◆ What you should do:
A single number is the expected answer: the count of lines in the records below that contain "none".
-=-=-=-=-
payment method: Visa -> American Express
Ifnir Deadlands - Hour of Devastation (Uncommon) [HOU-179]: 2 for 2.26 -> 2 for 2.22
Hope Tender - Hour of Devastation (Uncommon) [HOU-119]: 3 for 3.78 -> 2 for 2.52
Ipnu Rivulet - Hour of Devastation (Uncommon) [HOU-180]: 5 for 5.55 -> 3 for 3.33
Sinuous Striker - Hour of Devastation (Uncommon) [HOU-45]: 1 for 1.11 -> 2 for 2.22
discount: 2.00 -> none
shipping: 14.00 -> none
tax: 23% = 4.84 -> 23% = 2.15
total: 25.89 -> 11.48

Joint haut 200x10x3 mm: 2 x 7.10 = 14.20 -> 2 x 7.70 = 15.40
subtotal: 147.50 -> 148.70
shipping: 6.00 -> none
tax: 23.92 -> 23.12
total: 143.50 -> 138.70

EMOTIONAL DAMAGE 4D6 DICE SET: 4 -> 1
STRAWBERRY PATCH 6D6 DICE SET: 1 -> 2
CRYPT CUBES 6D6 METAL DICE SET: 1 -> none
-=-=-=-=-
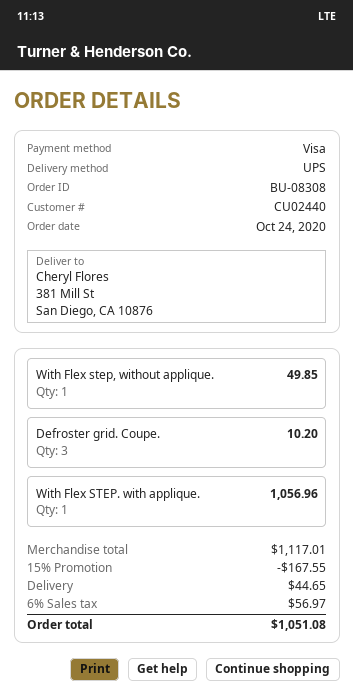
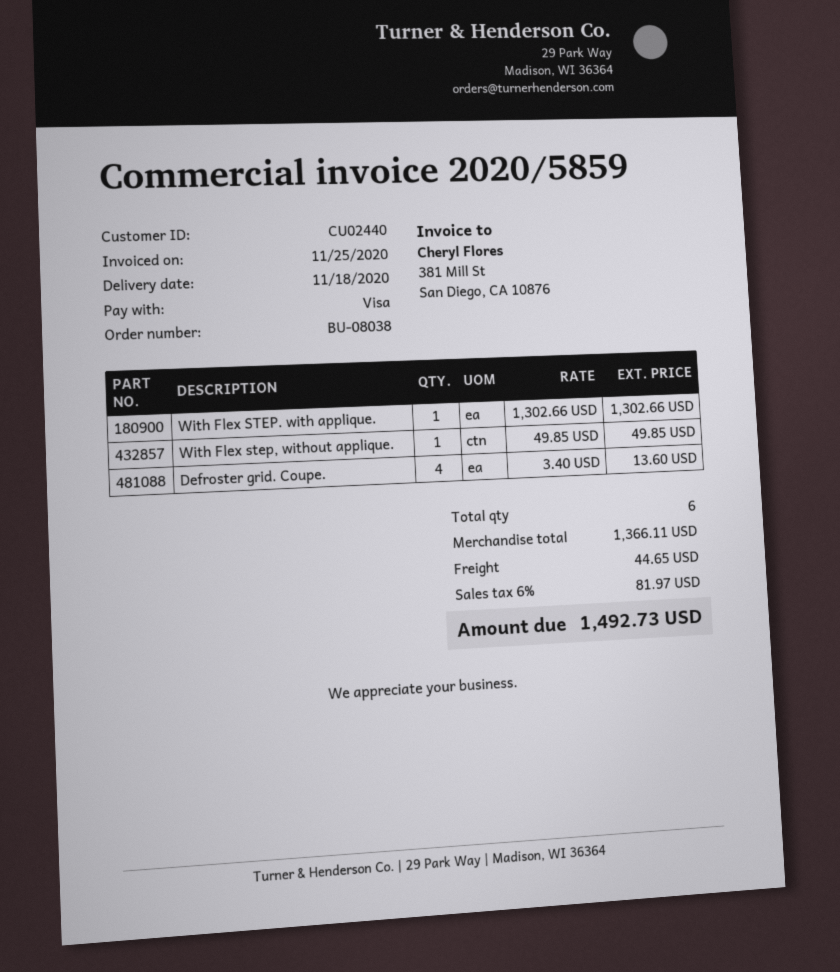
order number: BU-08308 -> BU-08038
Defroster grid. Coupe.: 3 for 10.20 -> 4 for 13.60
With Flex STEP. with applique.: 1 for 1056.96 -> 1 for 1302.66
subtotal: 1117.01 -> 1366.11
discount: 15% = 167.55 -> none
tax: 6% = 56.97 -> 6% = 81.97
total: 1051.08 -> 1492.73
-=-=-=-=-
◆ Written solution:
5